Dillard University Plans First Creole Food Seminar
Day of Lectures Is Free
March 9, 2015
Judy Walker
The Times-Picayune
Dillard University is planning their first-ever culinary conference and workshop exploring the deep African-American background of local cooking. "The Story of New Orleans Creole Cuisine: The Black Hand in the Pot" will be held April 16-17 at the university's Georges Auditorium and Whitney Plantation.
The conference will focus on the history and origins of Creole cuisine through the civil rights era.
"Creole cuisine has a West and Central African culinary grammar as well as a vocabulary. We need to resurrect the forgotten black cooks that were, a century ago, widely praised," keynote speaker Michael Twitty said in an email interview.
"We left them behind because of the racial stereotyping and the celebration of the status quo, but now it's time to laud them as individuals with creative genius and personal fire."
Author and blogger Twitty (Afroculinaria.com) is a culinary historian based in the Washington area and has been profiled in Garden and Gun. He will be on the agenda at the full day of panels and lectures April 16 at Dillard. Twitty also will present a cooking demonstration on April 17 in the historic kitchen at the Whitney Plantation in Wallace.
The April 16 events, from 9 a.m. to 4 p.m., are free and open to the public, and reservations are not needed, said Zella Palmer, director of the Ray Charles Program in Material Culture, although groups who want to attend should give notice. Palmer has reached out to local culinary students at New Orleans Center for Creative Arts, Café Reconcile and so on.
On the program:
Ibrahima Seck, academic director of the Whitney Plantation and Senagalese historian, will present "Memory Dishes from Gritsland and Riceland." The Whitney Plantation, the country's first museum dedicated to slavery, was the subject of a recent New York Times article.

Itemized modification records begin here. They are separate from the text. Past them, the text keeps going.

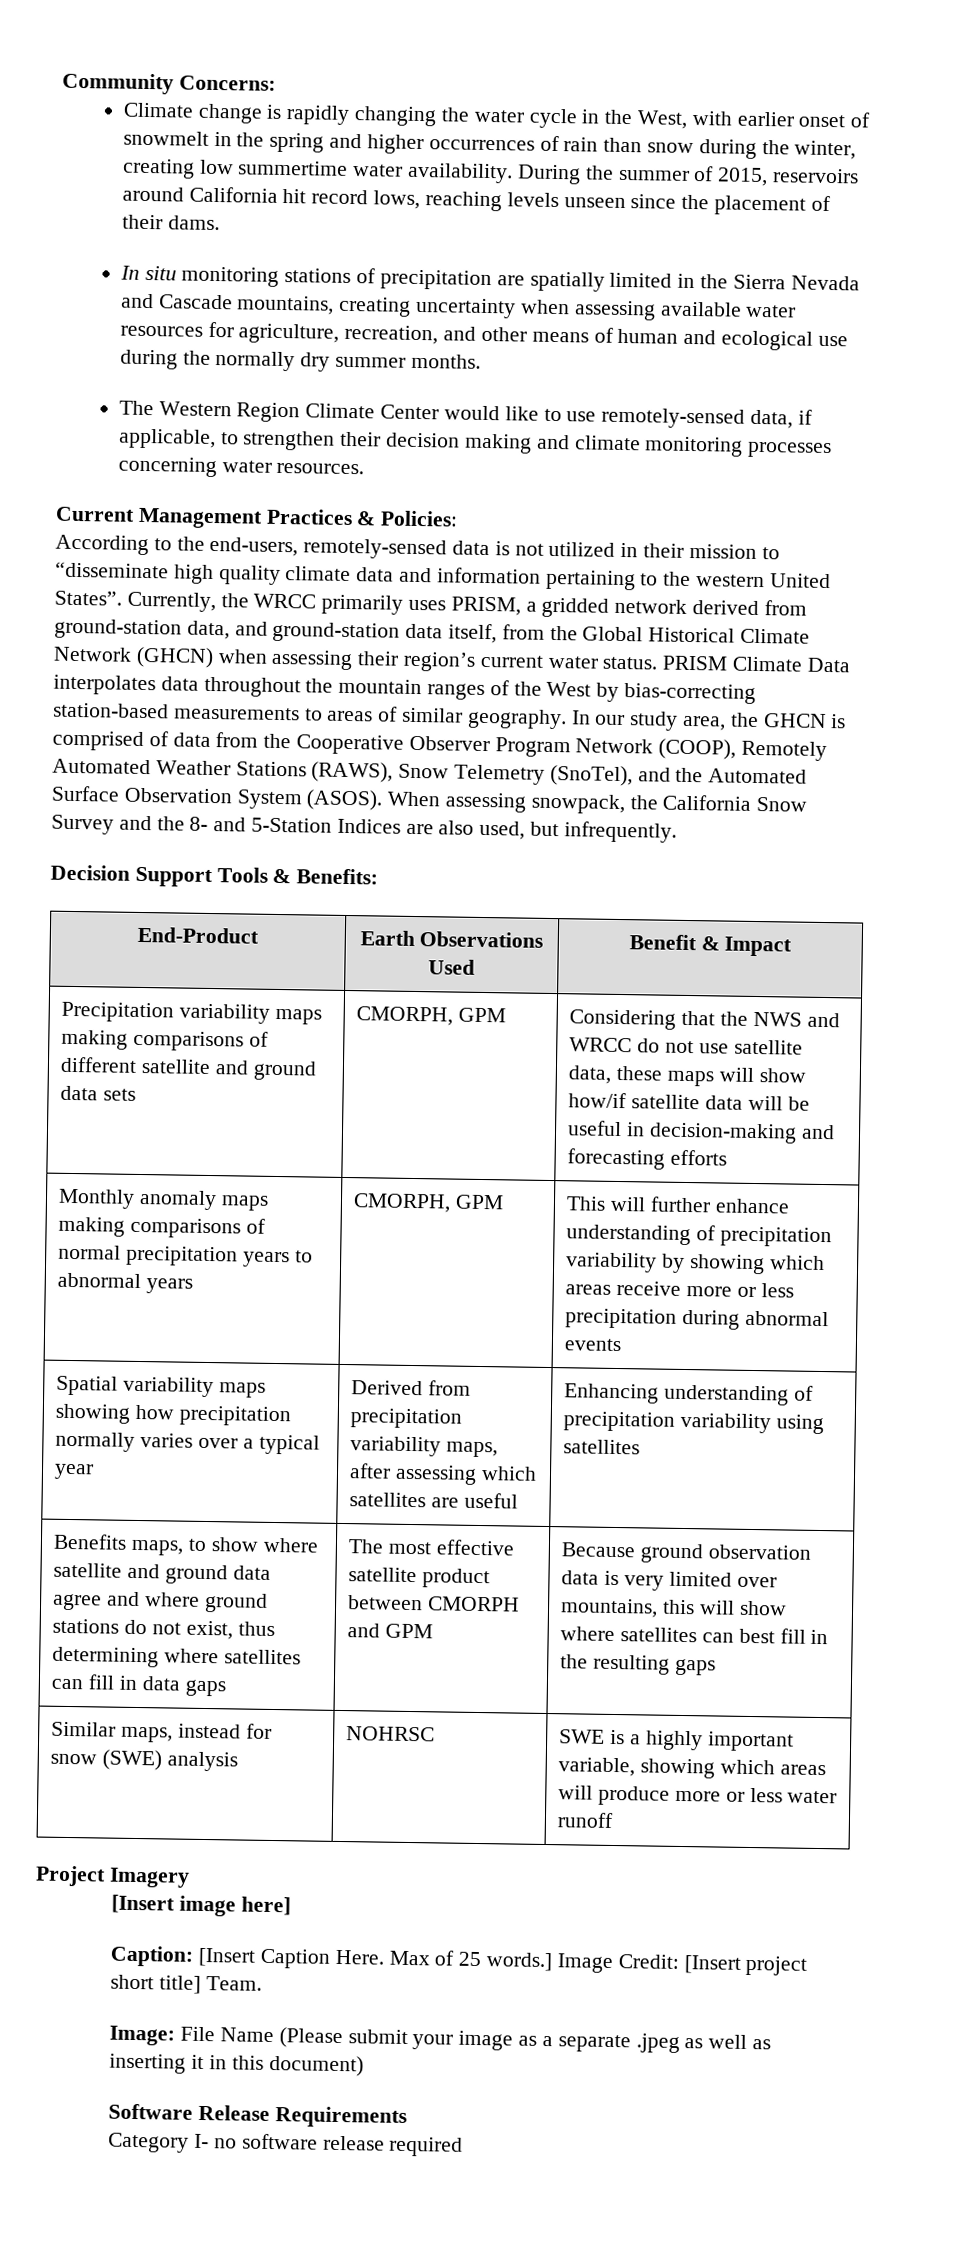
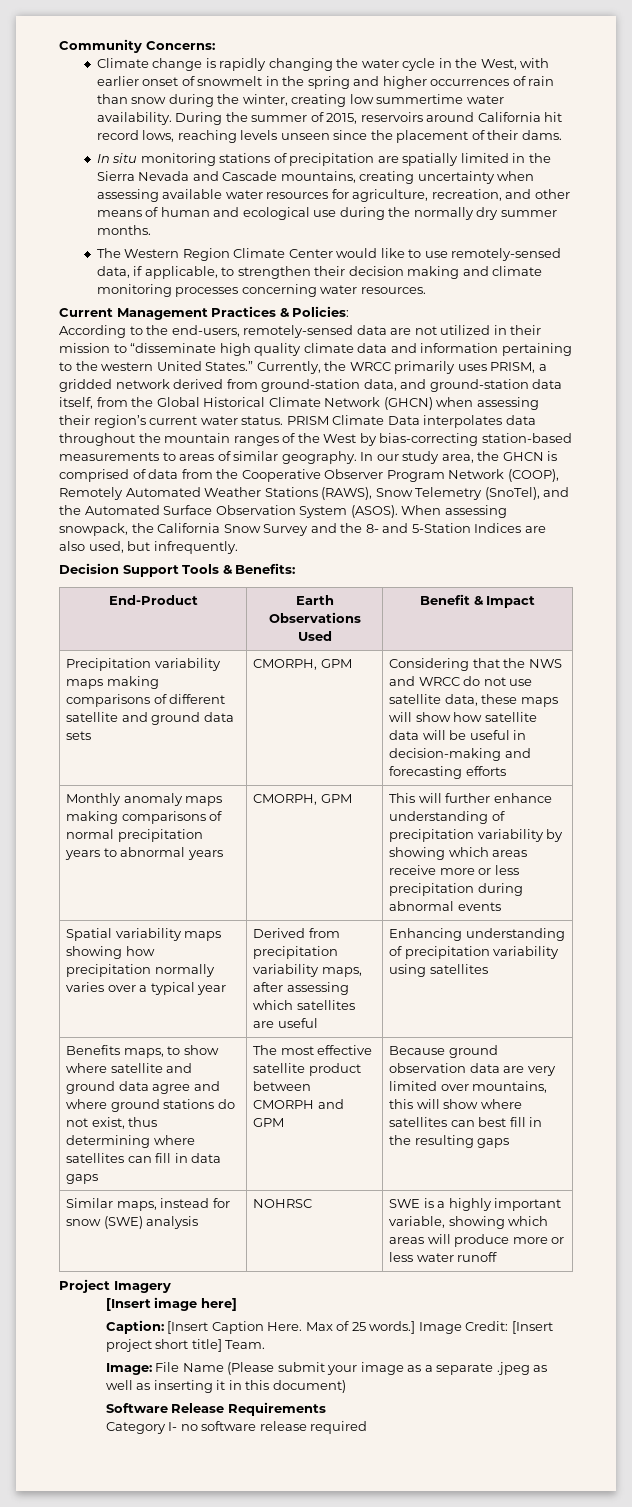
- According to the end-users, remotely-sensed data is not utilized in their mission to “disseminate high quality climate data and information pertaining to the western United States”.
+ According to the end-users, remotely-sensed data are not utilized in their mission to “disseminate high quality climate data and information pertaining to the western United States.”
- Precipitation variability maps making comparisons of different satellite and ground data sets | CMORPH, GPM | Considering that the NWS and WRCC do not use satellite data, these maps will show how/if satellite data will be useful in decision-making and forecasting efforts
+ Precipitation variability maps making comparisons of different satellite and ground data sets | CMORPH, GPM | Considering that the NWS and WRCC do not use satellite data, these maps will show how satellite data will be useful in decision-making and forecasting efforts
- Because ground observation data is very limited over mountains, this will show where satellites can best fill in the resulting gaps
+ Because ground observation data are very limited over mountains, this will show where satellites can best fill in the resulting gaps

Civil rights activist A.P. Tureaud Jr. will talk about Louisiana cuisine and its relation to civil rights activism.
Liz Williams, director of the Southern Food and Beverage Museum, will speak on "Before There Was Martha Stewart, There Was Lena Richard" and the life of the culinary icon.
New Orleans Creole historian Barbara Trevigne will talk about the ingenuity of the Creole street vendors in New Orleans.
"From Palm Fronds to Crawfish Ponds: Religion and Food in the Black Community and How It Relates to Creole Cuisine" is the topic of educator, master gardener and caterer Austin Sonnier.
Dillard professor, poet and folklorist Mona Lisa Saloy will talk about "Creole Cuisine in Literature."
Palmer will speak about "Uncovering the Culinary History of Dillard University, 1935-2014."
On April 17, Twitty's culinary workshops at the kitchen at the Whitney Plantation will cost $30 per person, which includes transportation and a tour.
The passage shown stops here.